Morten Brørup mb at smartsharesystems.com
Wed Dec 14 11:41:24 CET 2022
Previous message (by thread): [PATCH v4 1/4] eal: add generic support for reading PMU events
Next message (by thread): [PATCH v4 1/4] eal: add generic support for reading PMU events
Messages sorted by: [ date ] [ thread ] [ subject ] [ author ]
+CC: Mattias, see my comment below about per-thread constructor for this

> From: Tomasz Duszynski [mailto:tduszynski at marvell.com]
> Sent: Wednesday, 14 December 2022 10.39
> 
> Hello Morten,
> 
> Thanks for review. Answers inline.
> 
> [...]
> 
> > > +/**
> > > + * @file
> > > + *
> > > + * PMU event tracing operations
> > > + *
> > > + * This file defines generic API and types necessary to setup PMU
> and
> > > + * read selected counters in runtime.
> > > + */
> > > +
> > > +/**
> > > + * A structure describing a group of events.
> > > + */
> > > +struct rte_pmu_event_group {
> > > +	int *fds; /**< array of event descriptors */
> > > +	void **mmap_pages; /**< array of pointers to mmapped
> > > perf_event_attr structures */
> >
> > There seems to be a lot of indirection involved here. Why are these
> arrays not statically sized,
> > instead of dynamically allocated?
> >
> 
> Different architectures/pmus impose limits on number of simultaneously
> enabled counters. So in order
> relief the pain of thinking about it and adding macros for each and
> every arch I decided to allocate
> the number user wants dynamically. Also assumption holds that user
> knows about tradeoffs of using
> too many counters hence will not enable too many events at once.

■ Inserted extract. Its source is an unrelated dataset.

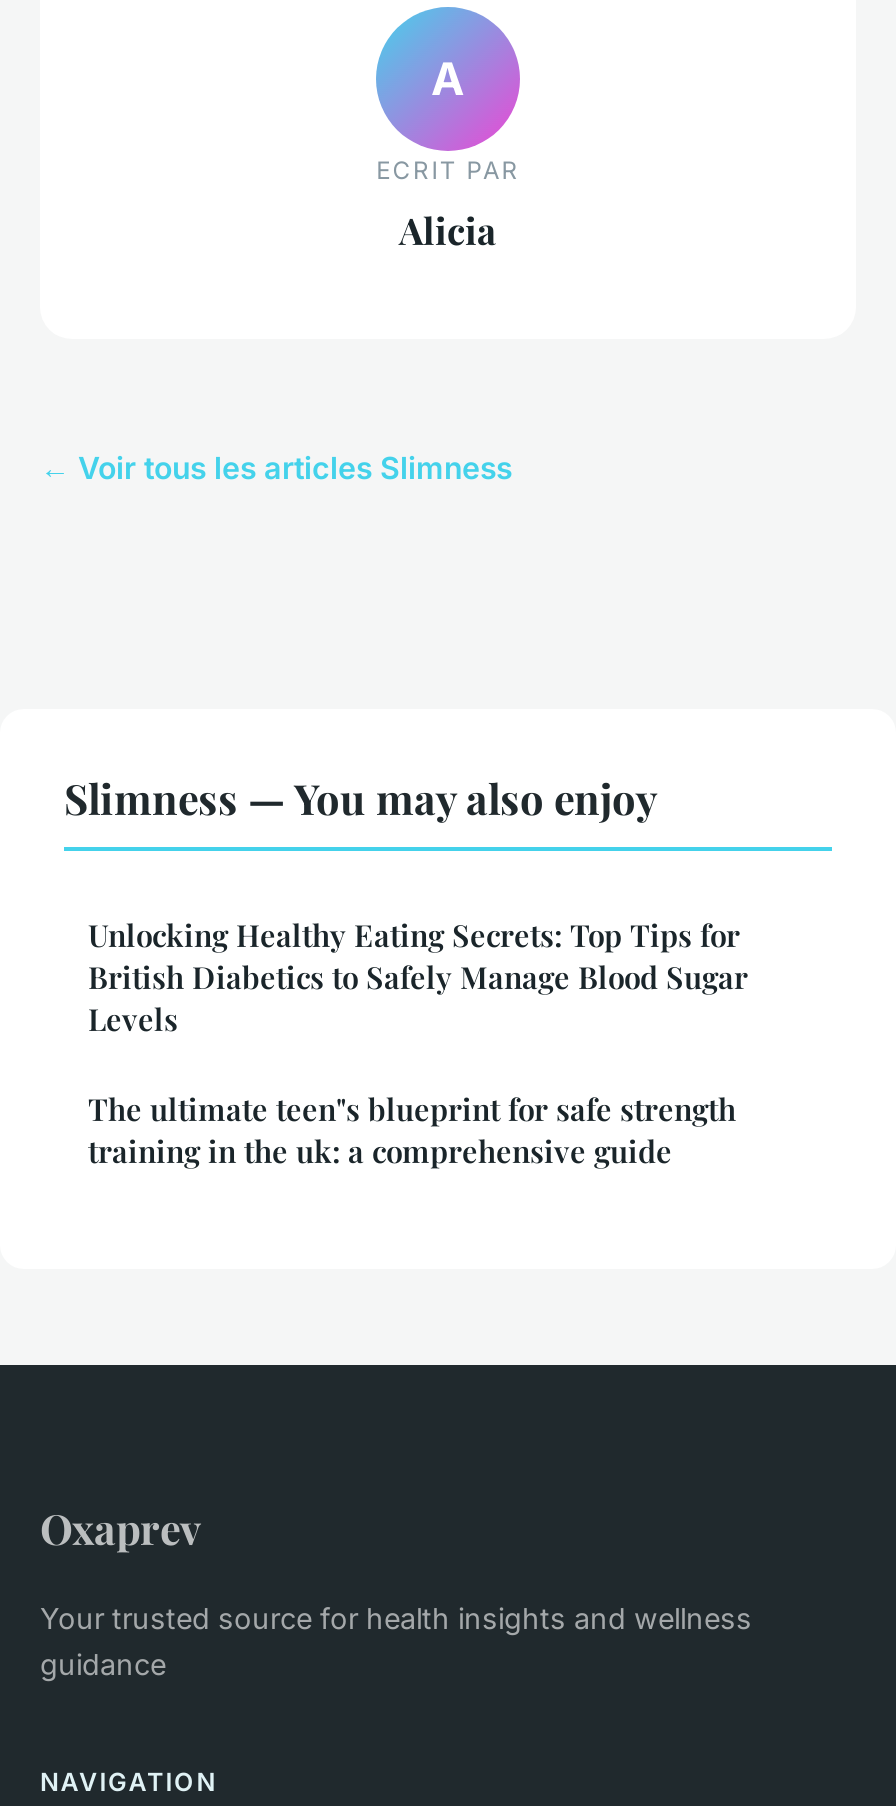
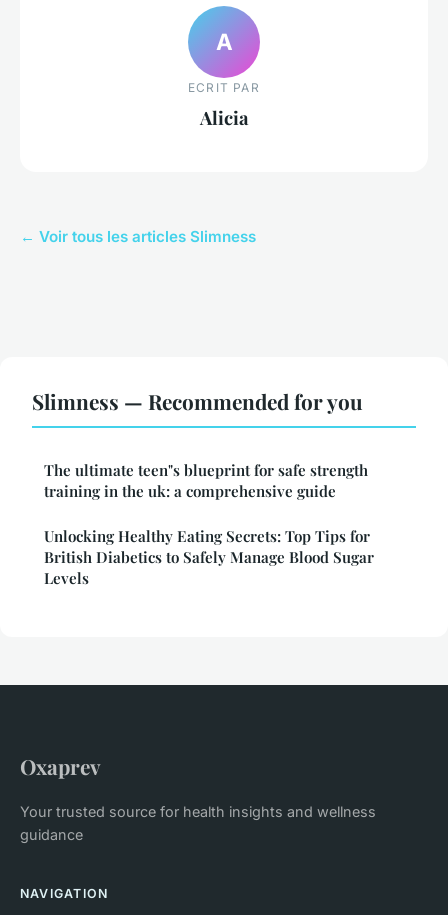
[64,769,658,825] Slimness — You may also enjoy -> [32,387,363,415] Slimness — Recommended for you
moved [88,915,748,1039] -> [44,526,374,588]: Unlocking Healthy Eating Secrets: Top Tips for | British Diabetics to Safely Manage Blood Sugar | Levels
moved [88,1089,736,1171] -> [44,460,368,501]: The ultimate teen"s blueprint for safe strength | training in the uk: a comprehensive guide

The DPDK convention is to use fixed size arrays (with a maximum size, e.g. RTE_MAX_ETHPORTS) in the fast path, for performance reasons.

Please use fixed size arrays instead of dynamically allocated arrays.

> 
> > Also, what is the reason for hiding the type struct
> perf_event_mmap_page **mmap_pages opaque by
> > using void **mmap_pages instead?
> 
> I think, that part doing mmap/munmap was written first hence void **
> was chosen in the first place.

Please update it, so the actual type is reflected here.

> 
> >
> > > +	bool enabled; /**< true if group was enabled on particular lcore
> > > */
> > > +};
> > > +
> > > +/**
> > > + * A structure describing an event.
> > > + */
> > > +struct rte_pmu_event {
> > > +	char *name; /** name of an event */
> > > +	int index; /** event index into fds/mmap_pages */
> > > +	TAILQ_ENTRY(rte_pmu_event) next; /** list entry */ };
> > > +
> > > +/**
> > > + * A PMU state container.
> > > + */
> > > +struct rte_pmu {
> > > +	char *name; /** name of core PMU listed under
> > > /sys/bus/event_source/devices */
> > > +	struct rte_pmu_event_group group[RTE_MAX_LCORE]; /**< per lcore
> > > event group data */
> > > +	int num_group_events; /**< number of events in a group */
> > > +	TAILQ_HEAD(, rte_pmu_event) event_list; /**< list of matching
> > > events */

The event_list is used in slow path only, so it can remain a list - i.e. no change requested here. :-)

> > > +};
> > > +
> > > +/** Pointer to the PMU state container */ extern struct rte_pmu
> > > +*rte_pmu;
> >
> > Again, why not just extern struct rte_pmu, instead of dynamic
> allocation?
> >
> 
> No strong opinions here since this is a matter of personal preference.
> Can be removed
> in the next version.

Yes, please.

> 
> > > +
> > > +/** Each architecture supporting PMU needs to provide its own
> version
> > > */
> > > +#ifndef rte_pmu_pmc_read
> > > +#define rte_pmu_pmc_read(index) ({ 0; }) #endif
> > > +
> > > +/**
> > > + * @internal
> > > + *
> > > + * Read PMU counter.
> > > + *
> > > + * @param pc
> > > + *   Pointer to the mmapped user page.
> > > + * @return
> > > + *   Counter value read from hardware.
> > > + */
> > > +__rte_internal
> > > +static __rte_always_inline uint64_t
> > > +rte_pmu_read_userpage(struct perf_event_mmap_page *pc) {
> > > +	uint64_t offset, width, pmc = 0;
> > > +	uint32_t seq, index;
> > > +	int tries = 100;
> > > +
> > > +	for (;;) {

As a matter of personal preference, I would write this loop differently:

+ for (tries = 100; tries != 0; tries--) {

> > > +		seq = pc->lock;
> > > +		rte_compiler_barrier();
> > > +		index = pc->index;
> > > +		offset = pc->offset;
> > > +		width = pc->pmc_width;
> > > +
> > > +		if (likely(pc->cap_user_rdpmc && index)) {

Why "&& index"? The way I read [man perf_event_open], index 0 is perfectly valid.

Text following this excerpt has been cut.